Bekanntlich hat die Politik der früheren und gegenwärtigen
Bundesregierungen dahin geführt, dass der Wettbewerb auf dem
Strommarkt versagt und die Stromkonzerne überhöhte Netzentgelte
fordern. "Erst gestern hat die Bundesnetzagentur erneut die
Netzentgelte eines Stromversorgers beanstandet. Ob das als Senkung
der Preise bei den Groß- und Kleinverbrauchern - der Industrie und
den Bürgern - ankommt und den fehlenden Wettbewerb bringt, ist aber
unklar," erläutert Hartmut Buyken, verkehrspolitischer Sprecher des
Fahrgastverbandes PRO BAHN. "Bei einem privatisierten Schienennetz
droht jetzt die gleiche Entwicklung." Fachleute gehen auch davon aus,
dass Stromversorger durch Verknappung der Kapazitäten den Wettbewerb
behindern.
"Das von der Bundesregierung für das Schienennetz ins Spiel gebrachte Nießbrauchs-Modell führt auf mehrere Jahrzehnte zu einer ähnlichen Situation," erläutert Rechtsexperte Rainer Engel. "Nießbrauch heißt, dass der Nießbraucher wie ein Eigentümer auf Zeit über alle Rechte verfügt - unter Ausschluss aller Rechte anderer, auch der Rechte des Eigentümers. Ein Nießbrauchsrecht am Schienennetz könnte sogar gegen das Grundgesetz verstoßen," befürchtet Engel. "Das Grundgesetz fordert, dass der Bund die Hoheit über das Netz behält."

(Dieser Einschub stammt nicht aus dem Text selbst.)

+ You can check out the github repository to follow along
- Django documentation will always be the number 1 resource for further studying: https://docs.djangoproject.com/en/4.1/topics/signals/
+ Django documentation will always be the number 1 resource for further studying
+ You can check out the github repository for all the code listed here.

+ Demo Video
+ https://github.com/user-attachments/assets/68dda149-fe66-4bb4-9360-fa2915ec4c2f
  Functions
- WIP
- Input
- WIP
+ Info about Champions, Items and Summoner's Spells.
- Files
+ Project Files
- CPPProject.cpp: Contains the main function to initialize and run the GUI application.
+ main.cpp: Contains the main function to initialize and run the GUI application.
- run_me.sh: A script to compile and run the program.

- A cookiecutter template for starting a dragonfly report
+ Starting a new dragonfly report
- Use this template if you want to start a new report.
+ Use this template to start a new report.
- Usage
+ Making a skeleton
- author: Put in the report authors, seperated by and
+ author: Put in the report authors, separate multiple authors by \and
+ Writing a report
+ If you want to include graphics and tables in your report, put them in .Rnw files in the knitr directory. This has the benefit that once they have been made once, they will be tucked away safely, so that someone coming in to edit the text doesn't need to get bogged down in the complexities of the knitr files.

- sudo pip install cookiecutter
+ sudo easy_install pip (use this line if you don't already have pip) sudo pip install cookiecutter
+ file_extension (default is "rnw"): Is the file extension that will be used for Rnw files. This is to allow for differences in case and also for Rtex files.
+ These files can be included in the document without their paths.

"Durch einen Nießbrauch am Schienennetz würden Bundesregierung,
Bundestag und Bundesländer nur noch Zahlmeister ohne Rechte sein, und
das für mehrere Jahrzehnte. Wer einen Nießbrauch innehat, muss alle
Investitionen, Kosten und Lasten selbst tragen. Dazu ist die Deutsche
Bahn AG gar nicht in der Lage. Das Schienennetz braucht allein für
den Erhalt jährlich 2,5 Milliarden Euro aus Haushaltsmitteln und
Staatsaufträge für den Regionalverkehr im Wert von jährlich weiteren
4 Milliarden Euro. Fast unkontrollierbare Entgelt- und
Zuschussforderungen der Bahn bei zweifelhafter Qualität des Netzes
wären die Folge. Darunter leiden würden die verladende Industrie und
die Fahrgäste im Fern- und Nahverkehr." Der Fahrgastverband PRO BAHN
hält ein Nießbrauchsrecht daher für nicht verantwortbar. "Wie ein
Konzern mit seinen Rechten umgeht, zeigt die Deutsche Bahn AG selbst
am Beispiel der ungeklärten Verschiebung von Immobilien im großen
Stil vom Netz zur Zentrale, um sie dem Zugriff des Bundes zu
entziehen," so Engel.
"Wir hoffen, dass der Deutsche Bundestag mit Weitsicht entscheidet," erklärt Buyken. "Die von uns Bürgern gewählten Abgeordneten dürfen sich weder durch illegale Streikdrohungen von Gewerkschaftlern noch durch ein Machtwort einer Bundeskanzlerin schrecken lassen, sonst machen sie sich und die Demokratie in Deutschland unglaubwürdig."
Der Fahrgastverband PRO BAHN weist darauf hin, dass Arbeitsplätze
der Eisenbahner nur dadurch gesichert werden können, dass mehr
Verkehr auf die Schiene kommt. "Mehr Güter auf der Bahn können einen
großen Beitrag zum Unterhalt des Schienennetzes leisten", erklärt
Buyken. "Das von der Bundesregierung eingeholte Gutachten zum
Börsengang macht klar, dass eine Steigerung des Güterverkehrs um ein
Viertel möglich ist, wenn das Schienennetz unabhängig und
wettbewerbsneutral verwaltet wird."
Quelle: Pressemitteilung PRO BAHN e.V.